Stored items from a collection
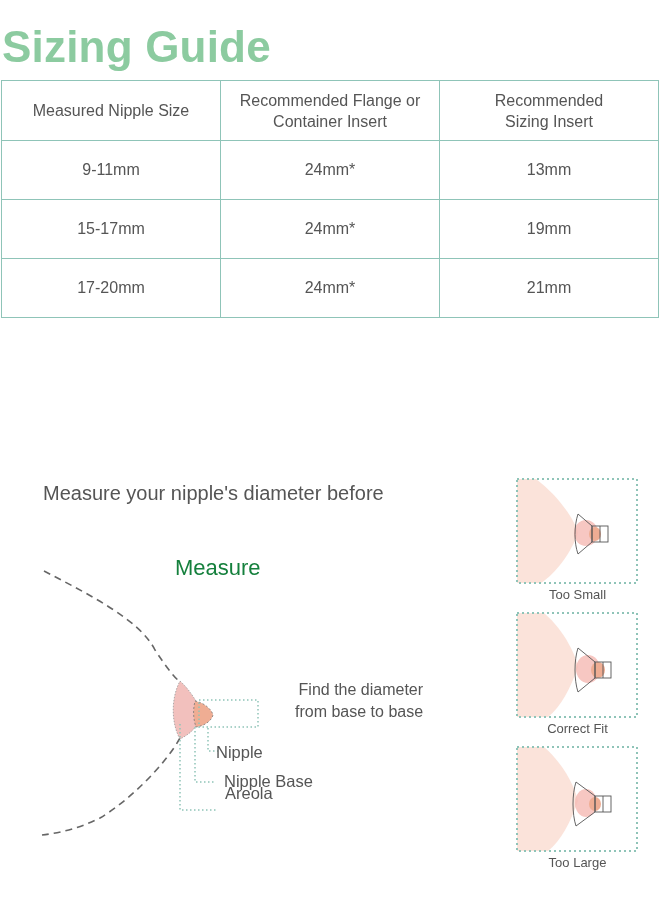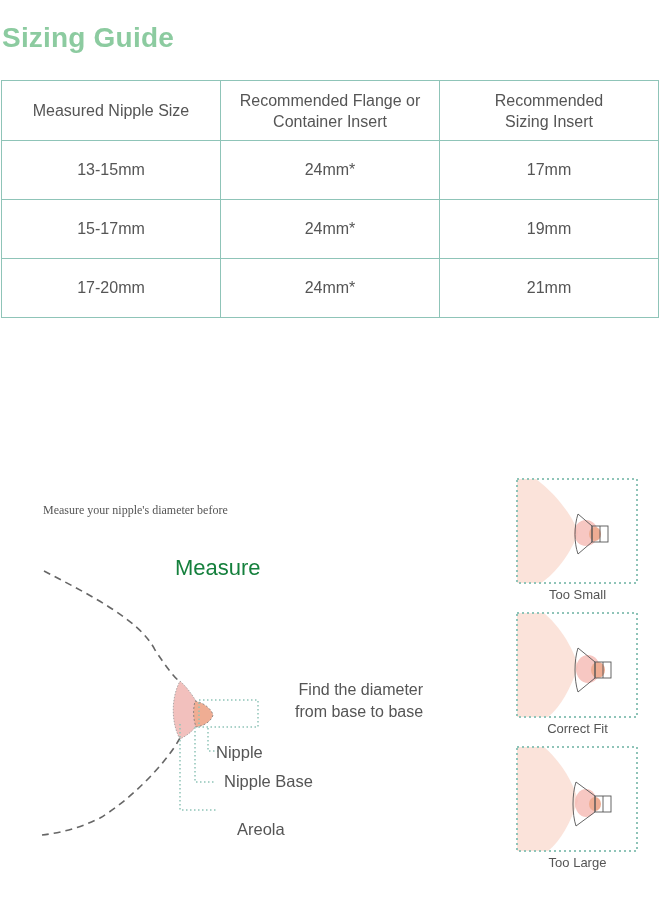"Sizing Guide" .title { font-size: 28px -> 44px }
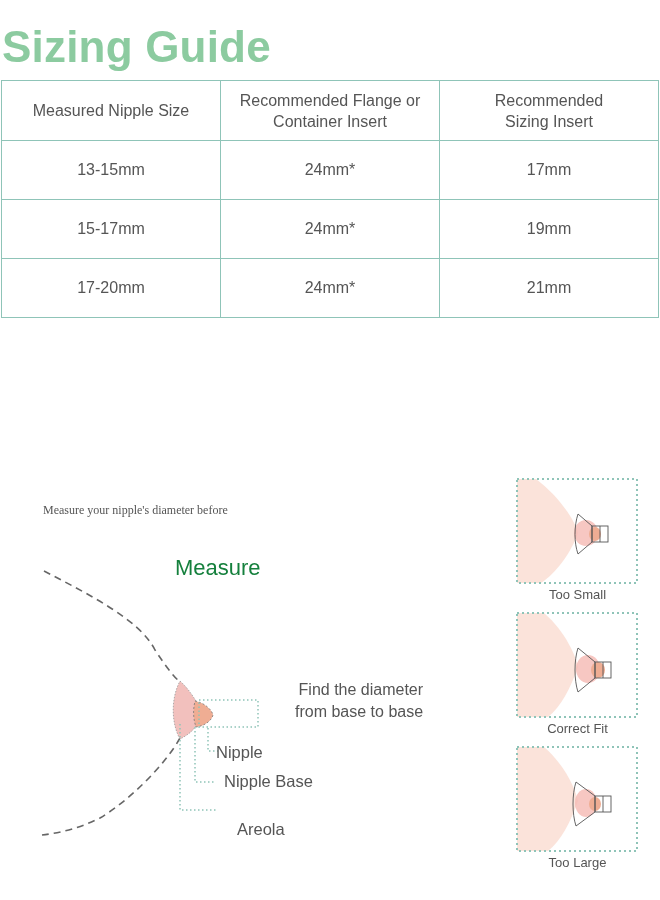"9-11mm" tr { html: none -> <tr> <td>9-11mm</td> <td>24mm*</td> <td>13mm</td> </tr> }
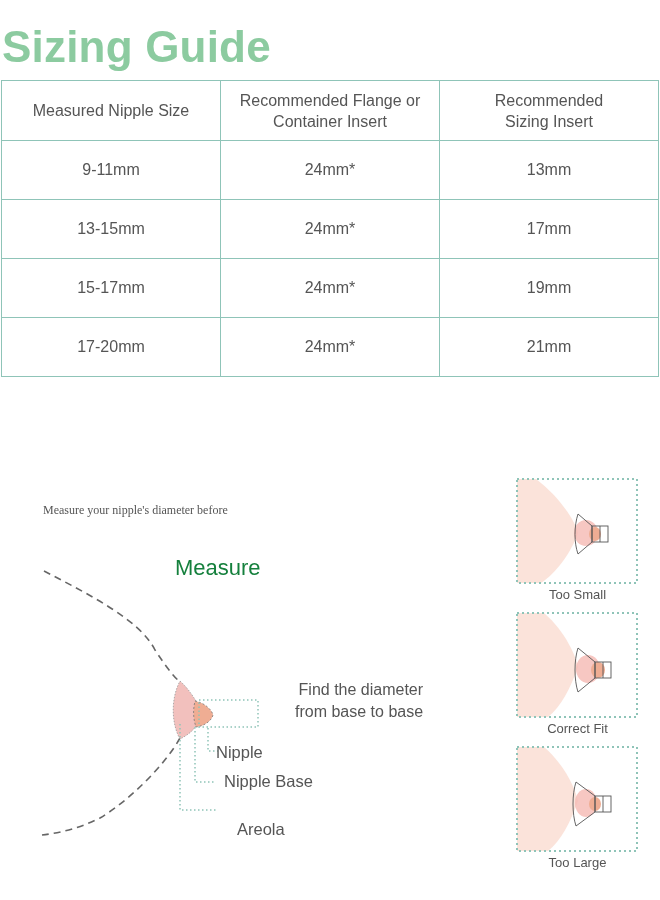"13-15mm" tr { html: <tr> <td>13-15mm</td> <td>24mm*</td> <td>17mm</td> </tr> -> none }
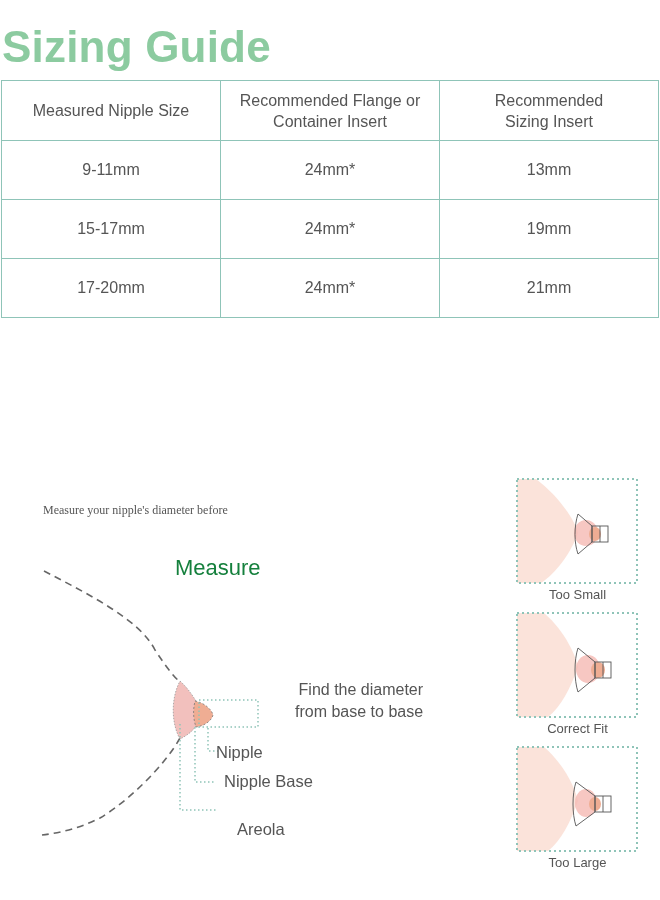"Measure your nipple's diameter before" .intro { font-family: Liberation Serif, serif -> none; font-size: 12px -> 20px; top: 500px -> 483px }
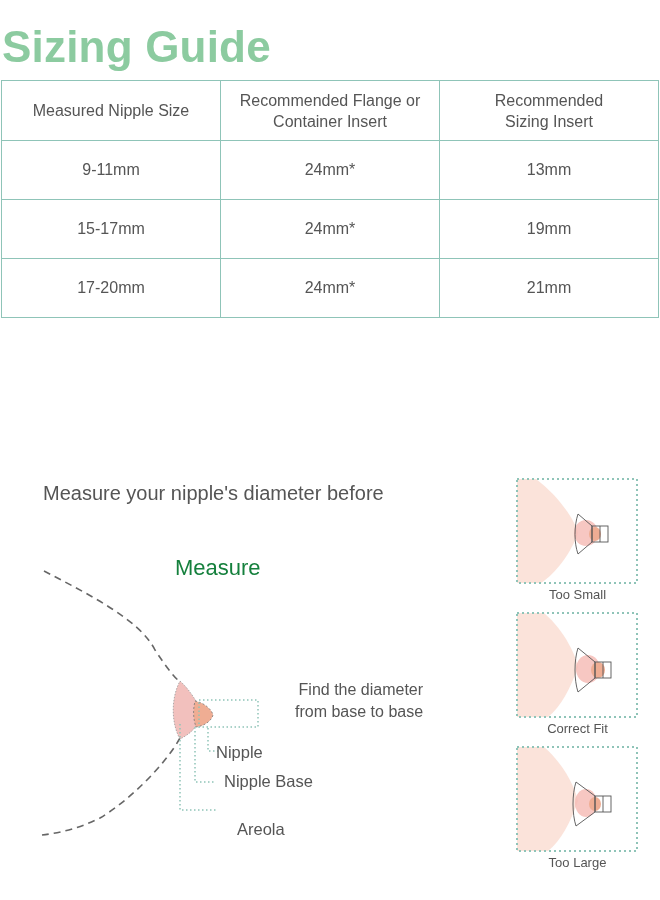"Areola" div.lbl { margin-left: 12px -> none; top: 820px -> 784px }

▸ **WORK TO BE COMPLETED**:
Write out the entries word for word. Skip the pictures.

▸ **TASK RESULT**:
"Sizing Guide" .title { font-size: 28px -> 44px }
"9-11mm" tr { html: none -> <tr> <td>9-11mm</td> <td>24mm*</td> <td>13mm</td> </tr> }
"13-15mm" tr { html: <tr> <td>13-15mm</td> <td>24mm*</td> <td>17mm</td> </tr> -> none }
"Measure your nipple's diameter before" .intro { font-family: Liberation Serif, serif -> none; font-size: 12px -> 20px; top: 500px -> 483px }
"Areola" div.lbl { margin-left: 12px -> none; top: 820px -> 784px }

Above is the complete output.